Putty.org Domain Began To Be Used To Disseminate Ideas Of Anti -producers

In January 1999, Simon Tatham ( simon tatham ) released the first public release of the Putty SSH-client, posting the project website on its home page www.chiark.greenend.org.uk/ ~sgtatham/putty/ . In October 1999, the Putty.org domain was registered with an unknown reseller, after which Denis Bider, co -founder of Bitvise, bought it in 2008. After purchase on the Putty.org website, about SSH PUTTY SSH and reference to the loading page, reference to the loading page, leading to the main website of the project. Along the way, references to the PROPRARATE SSH server and SSH client from Bitvise.

were posted on the page.

In 2016, after the comments that the site gives the impression of Bitvise’s involvement in Putty development, the page was Added Note, note, note, note, note. that the mentioned Bitvise products are in no way connected with Putty and should not be perceived as recommended by the Putty project. In 2018, the FAQ page appeared on the site, which was said that Bitvise is not related to Putty, but develops its SSH server compatible with
Putty. FAQ also mentioned that many Bitvise customers use Putty and are forced to look for a project loading page, so the company redeemed the domain and created a separate site.

Over time, Putty.org began to be perceived by some users as the main entrance point for loading PUTTY, and when searching for Google, Yandex, Duckduckgo and Bing by the key word “PUTTY” domain PUTTY.ORG is shown higher than the official page of the project www.chiark.greenend.org.uk/~sgtatham/putty. Putty.org website is also often mentioned in discussions and recommendations related to Putty.

On July 13, one of their bloggers published a note with the use of a Putty.org domain for advertising BITVISE products and a call to return the domain to the PUTTY developer. It is alleged that Bitvise is misleading users, benefits from the confusion and abuses the confidence in the open software for advertising its own SSH client, competing with Putty.

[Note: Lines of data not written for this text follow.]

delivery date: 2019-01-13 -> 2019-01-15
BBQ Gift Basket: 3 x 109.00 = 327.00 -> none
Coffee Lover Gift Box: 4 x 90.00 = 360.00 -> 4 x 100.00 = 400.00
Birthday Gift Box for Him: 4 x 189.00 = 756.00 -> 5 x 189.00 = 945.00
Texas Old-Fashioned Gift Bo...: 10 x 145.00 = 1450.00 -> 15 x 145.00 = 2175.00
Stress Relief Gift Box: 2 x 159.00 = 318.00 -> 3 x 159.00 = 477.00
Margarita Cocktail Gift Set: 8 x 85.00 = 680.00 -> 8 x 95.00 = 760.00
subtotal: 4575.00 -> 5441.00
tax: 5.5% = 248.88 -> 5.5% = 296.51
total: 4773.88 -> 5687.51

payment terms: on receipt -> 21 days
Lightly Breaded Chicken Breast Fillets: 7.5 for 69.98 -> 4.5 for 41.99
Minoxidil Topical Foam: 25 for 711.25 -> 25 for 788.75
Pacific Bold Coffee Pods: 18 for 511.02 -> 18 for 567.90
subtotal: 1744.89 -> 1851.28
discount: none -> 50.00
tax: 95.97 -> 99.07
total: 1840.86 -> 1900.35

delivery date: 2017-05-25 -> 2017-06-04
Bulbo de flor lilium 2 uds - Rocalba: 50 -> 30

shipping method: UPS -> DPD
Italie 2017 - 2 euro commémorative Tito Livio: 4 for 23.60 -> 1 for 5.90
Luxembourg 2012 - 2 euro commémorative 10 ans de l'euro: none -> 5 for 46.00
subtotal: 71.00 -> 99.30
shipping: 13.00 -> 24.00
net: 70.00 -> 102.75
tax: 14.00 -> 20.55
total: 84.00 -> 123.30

Denis Bider from Bitvise, who owns the Putty.org domain and was in no way related to Putty development, replied that the Putty project did not initially own the domain and talk about the return of the domain, which Putty had never had, is baseless and misleading others. According to Denis, having bought the domain and using it for redirecting to the main load page, he acted without selfish motives, and placed the links to his own to compensate for his costs.

/Reports, release notes, official announcements.